INPUT RECORDS below:

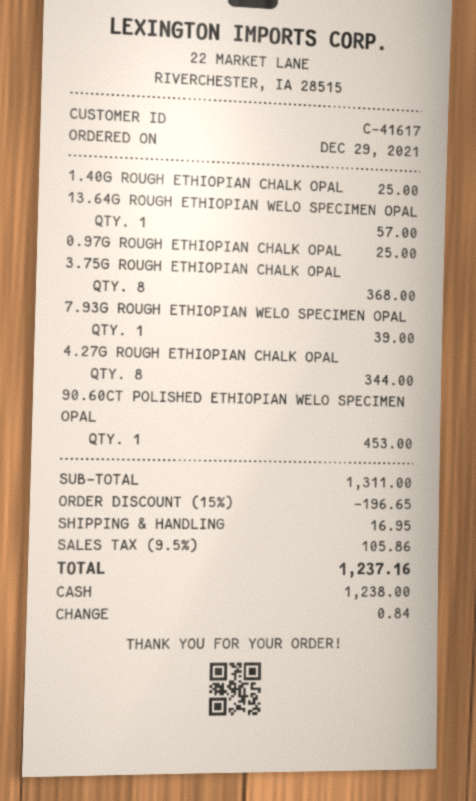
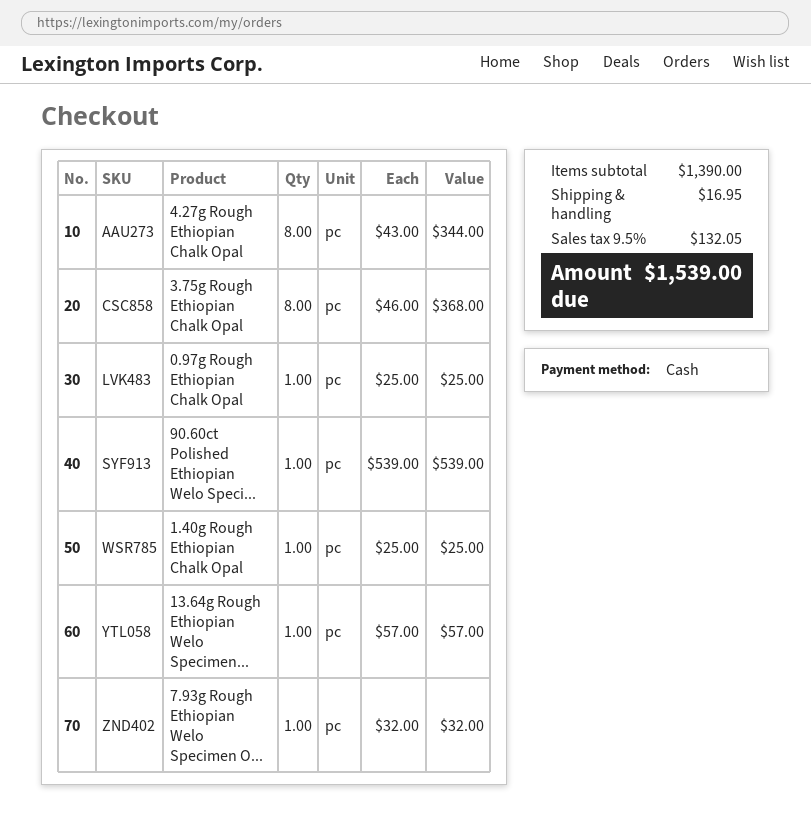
7.93G ROUGH ETHIOPIAN WELO SPECIMEN OPAL: 1 for 39.00 -> 1 for 32.00
90.60CT POLISHED ETHIOPIAN WELO SPECIMEN OPAL: 1 for 453.00 -> 1 for 539.00
subtotal: 1311.00 -> 1390.00
discount: 15% = 196.65 -> none
tax: 9.5% = 105.86 -> 9.5% = 132.05
total: 1237.16 -> 1539.00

End of INPUT RECORDS.

If pictures are present, they are dropped, and the entries above are written out word for word.

## SOLUTION FOR THIS PROBLEM
7.93G ROUGH ETHIOPIAN WELO SPECIMEN OPAL: 1 for 39.00 -> 1 for 32.00
90.60CT POLISHED ETHIOPIAN WELO SPECIMEN OPAL: 1 for 453.00 -> 1 for 539.00
subtotal: 1311.00 -> 1390.00
discount: 15% = 196.65 -> none
tax: 9.5% = 105.86 -> 9.5% = 132.05
total: 1237.16 -> 1539.00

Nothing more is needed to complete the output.